Active Directory is Microsoft's directory service and is in common use at Penn.
As the IAM program proceeds, a complementary effort has begun to find a path forward from the University's complex current Active Directory state:
- This effort will make suggestions related to both on-premise Active Directory instances and Azure Active Directory instances and how they fit into the University's overall IAM environment.
- An enterprise-wide Microsoft strategy for Penn was delivered to IT Roundtable in Q2/FY19. This document includes a strategic view of the future of IAM as related to Active Directory (see below). Building on the strategy document, a detailed inventory of the University's Active Directory instances will proceed over the next six months.

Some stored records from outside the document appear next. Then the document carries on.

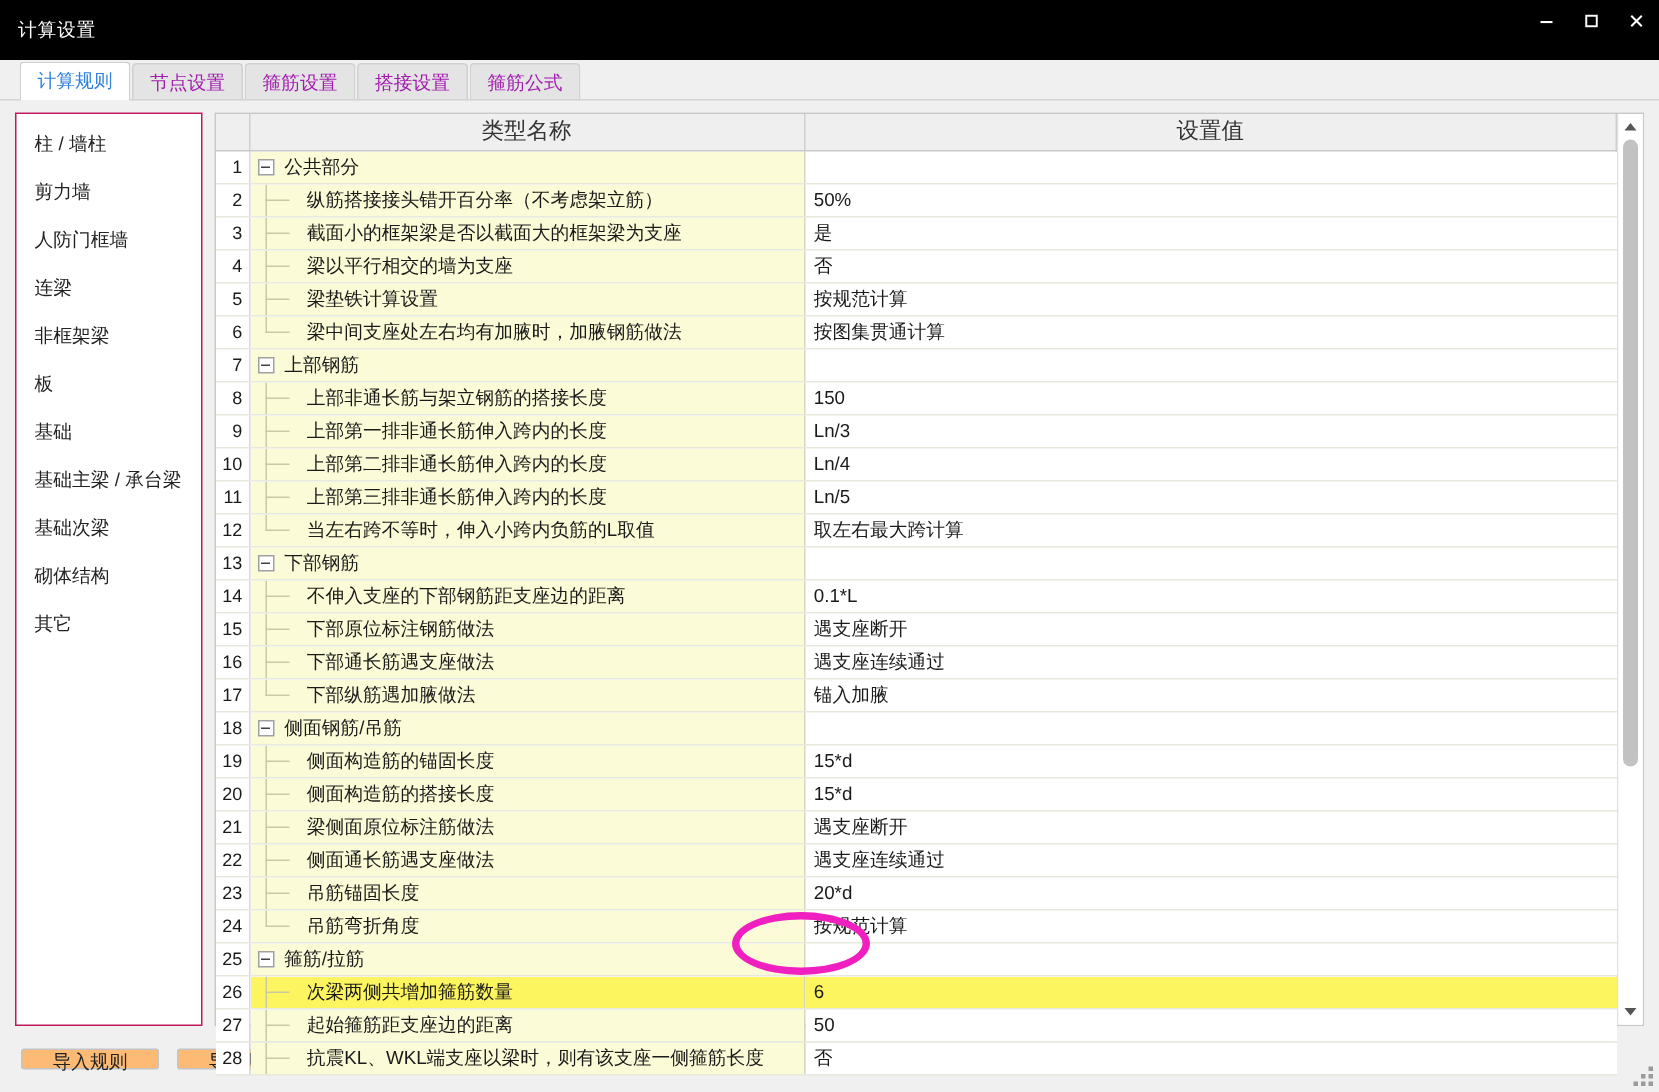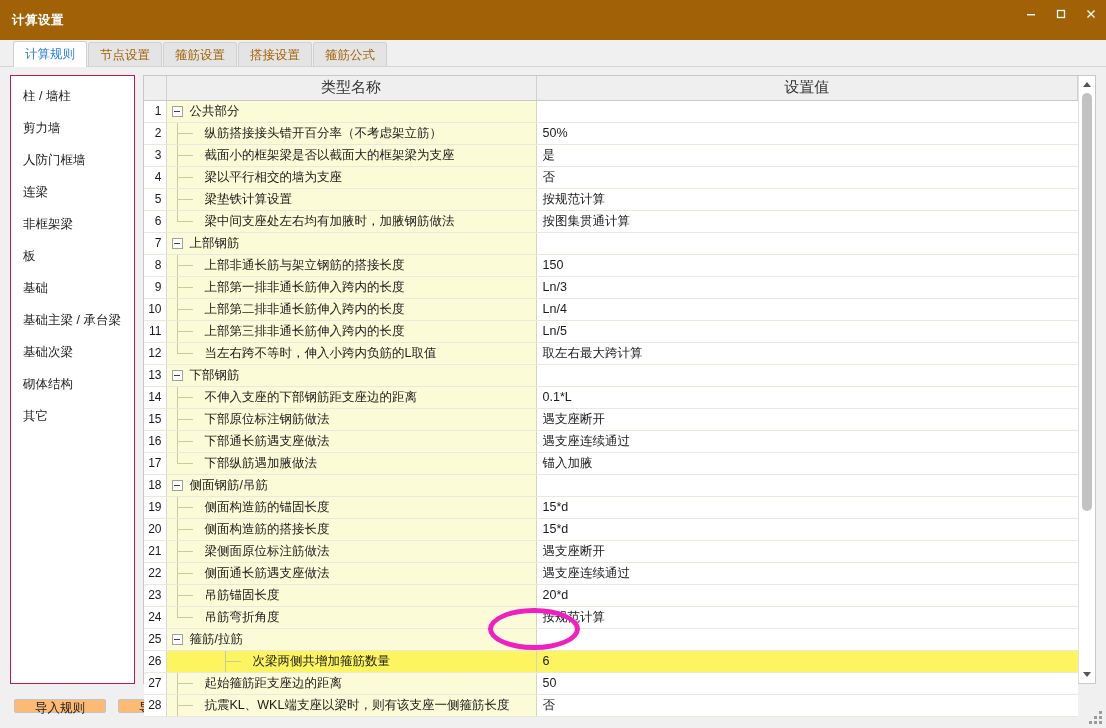--- a/index.html
+++ b/index.html
@@ -21,10 +21,9 @@
   
   .titlebar {
     height: 40px; min-height: 28px;
-    background: #a16207;
+    background: #000000;
     display: flex; align-items: center;
     position: relative;
-    font-weight: bold;
   }
   .titlebar-title {
     color: #ffffff;

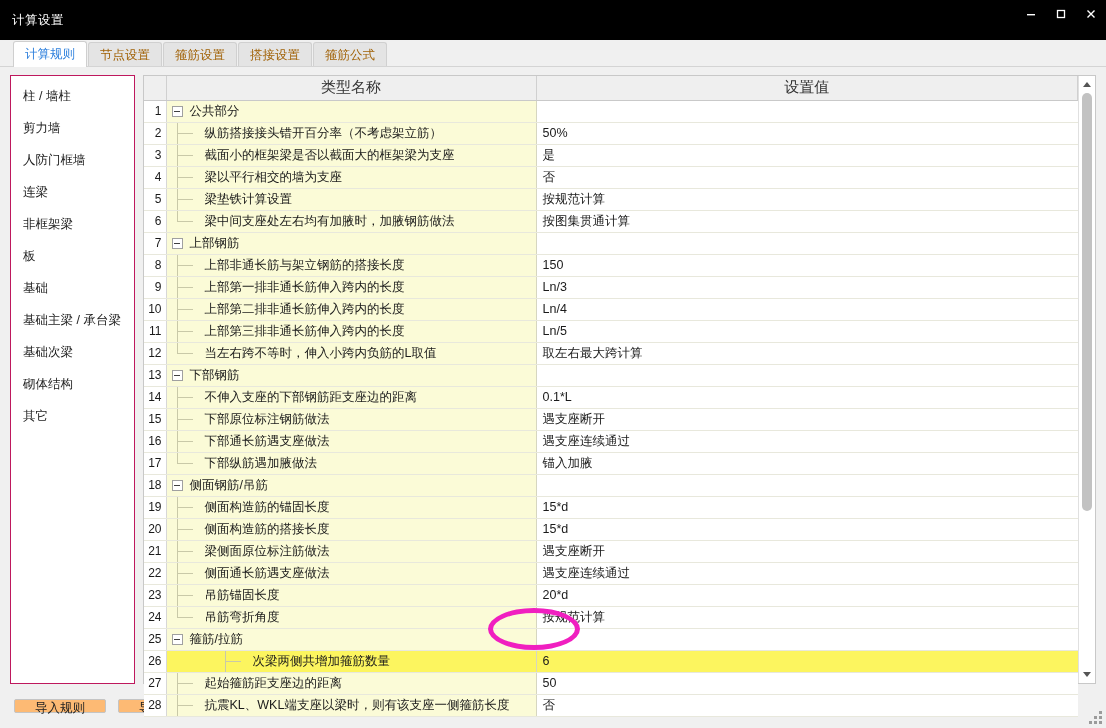--- a/index.html
+++ b/index.html
@@ -61,7 +61,7 @@
     padding: 0 11px;
     display: flex; align-items: center;
     font-size: 12.5px;
-    color: #a16207;
+    color: #a21caf;
     background: #e4e4e4;
     border: 1px solid #d0d0d0;
     border-bottom: none;

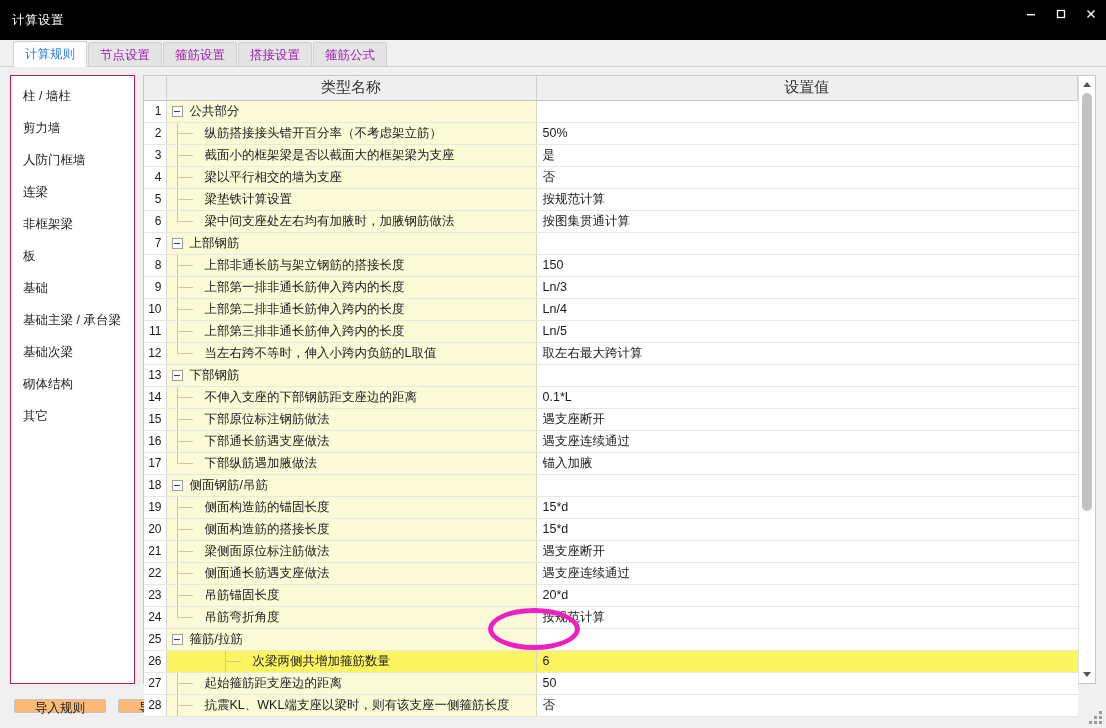--- a/index.html
+++ b/index.html
@@ -167,7 +167,7 @@
     padding-left: 6px;
     border-bottom: 1px solid #e2e2e2;
   }
-  tr.sel td.c-name { background: #fcf55f; padding-left: 48px; }
+  tr.sel td.c-name { background: #fcf55f; }
   tr.sel td.c-val  { background: #fcf55f; }
   tr.sel td.c-num  { background: #ffffff; }
 

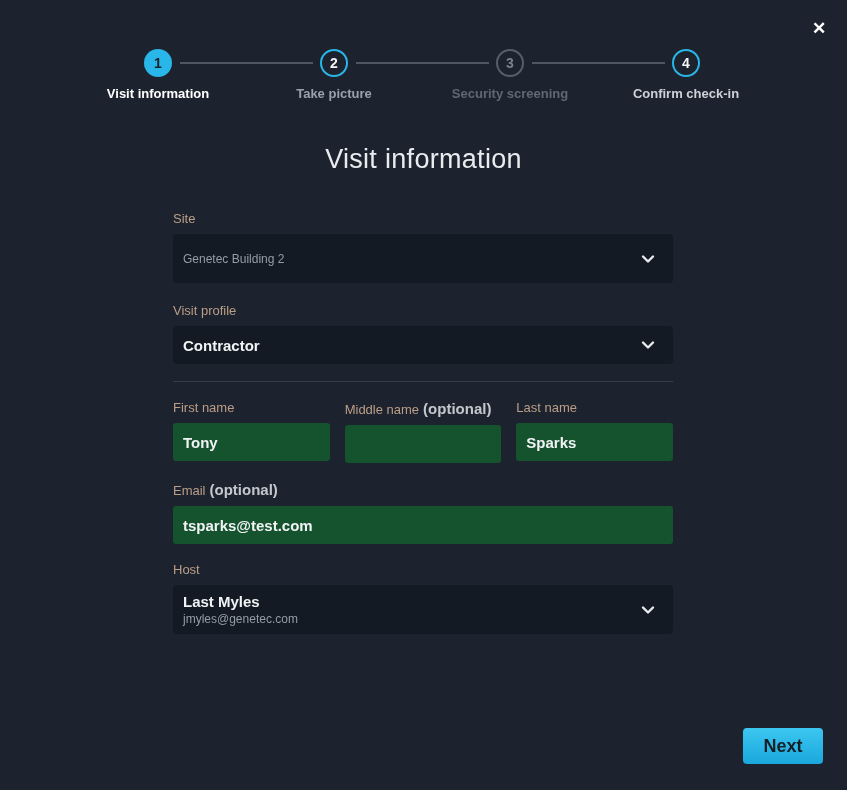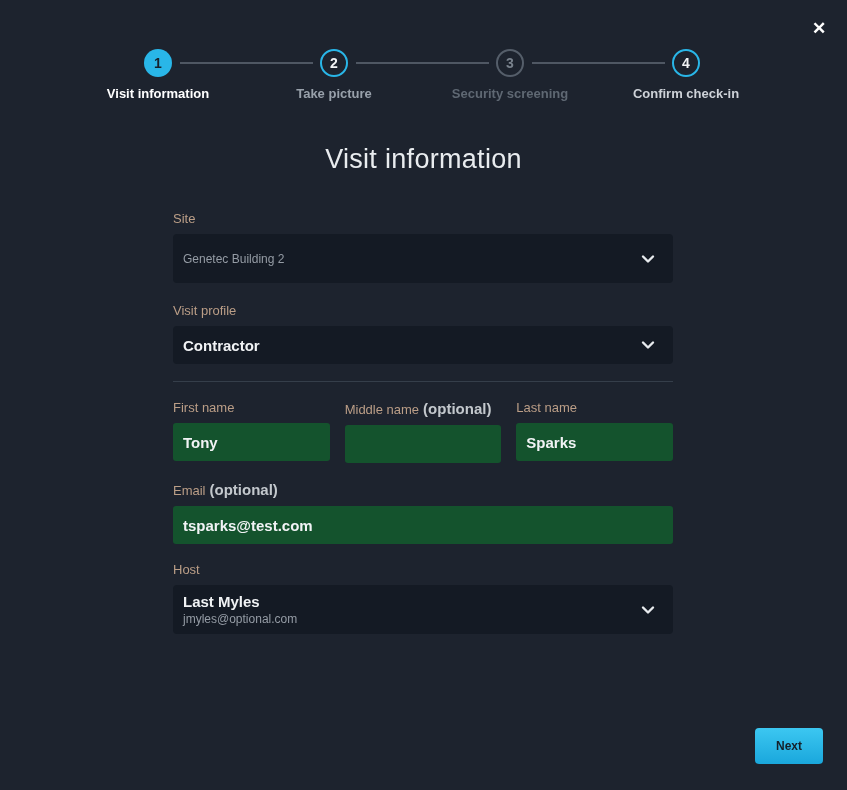--- a/index.html
+++ b/index.html
@@ -206,7 +206,7 @@
   <div class="dropdown two-line">
     <div class="dd-text">
       <span class="dd-primary">Last Myles</span>
-      <span class="dd-secondary">jmyles@optional.com</span>
+      <span class="dd-secondary">jmyles@genetec.com</span>
     </div>
     <span class="chevron">
       <svg width="16" height="16" viewBox="0 0 16 16">

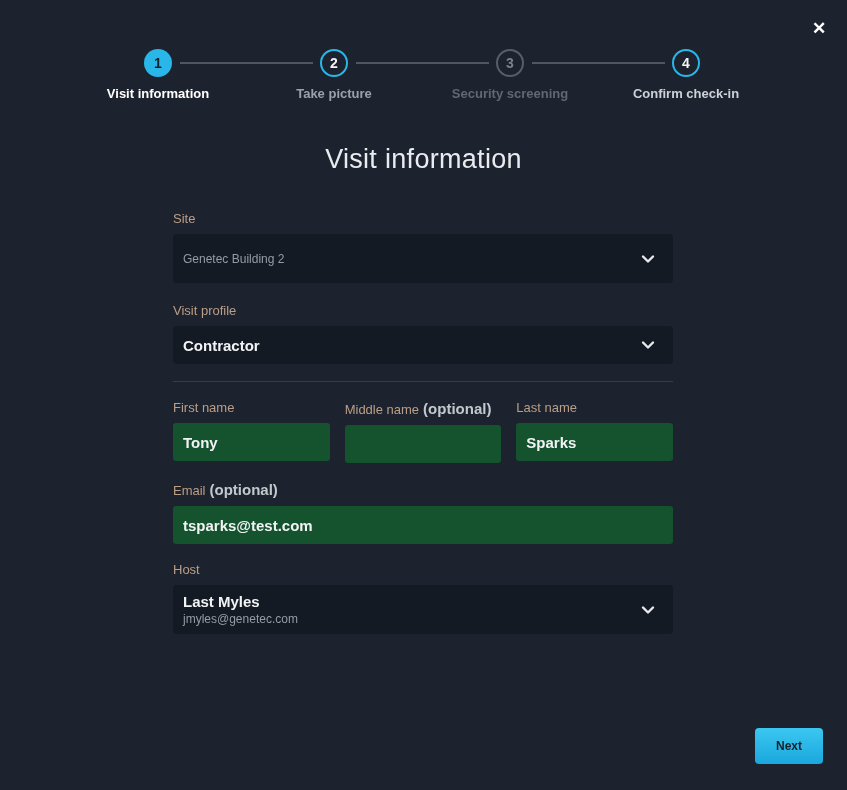--- a/index.html
+++ b/index.html
@@ -99,10 +99,10 @@
   
   .next-btn {
     position:absolute; right:24px; bottom:26px;
-    width:68px; height:36px;
+    width:80px; height:36px;
     background:linear-gradient(180deg,#3cc7f1 0%,#1aa7dc 100%);
     border:none; border-radius:4px;
-    font-size:12px; font-weight:700; color:#152029;
+    font-size:18px; font-weight:700; color:#152029;
     font-family:"Liberation Sans","DejaVu Sans",sans-serif;
     cursor:pointer;
   }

Strategic View of the Future of IAM as Related to Active Directory
Evaluating Active Directory services involves considering these technologies in both their current prevalent form at Penn (on-premise) and in their definitive direction (Azure Active Directory, commonly referred to as Azure AD). These services have been in use in at least some portions of the University since Active Directory's first release with Windows 2000 Server in early 2000. Penn currently has at least 51 on-premise Active Directory instances, which are used for authentication, authorization, and many other things.
The University’s general direction should be to substantially reduce the number of Active Directory instances, with the expectation that most of the instances that exist in the long term (three to eight years) will be on Azure. This strategy does not necessarily mean the elimination of all on-premise Active Directory instances—the belief is that this will be a small number with a long tail.
This general direction is relatively easy to state, but the devil is in the details. Significant further evaluation will be required to understand (among other things) how to concatenate and modularize the University’s Active Directory instances (wherever they may reside) for maximum effectiveness and efficiency.
University constituents should be aware that Azure AD currently does not have full feature compatibility with on-premise Active Directory, though it is highly likely that Azure AD will build out almost all of these features along with many others that on-premise Active Directory will never support. Because of this uneven feature support, Microsoft is increasingly making hybrid solutions available that use both Azure AD and on-premise Active Directory instances. Like most hybrid solutions, Microsoft’s offerings are transitional and may not be a long-term direction.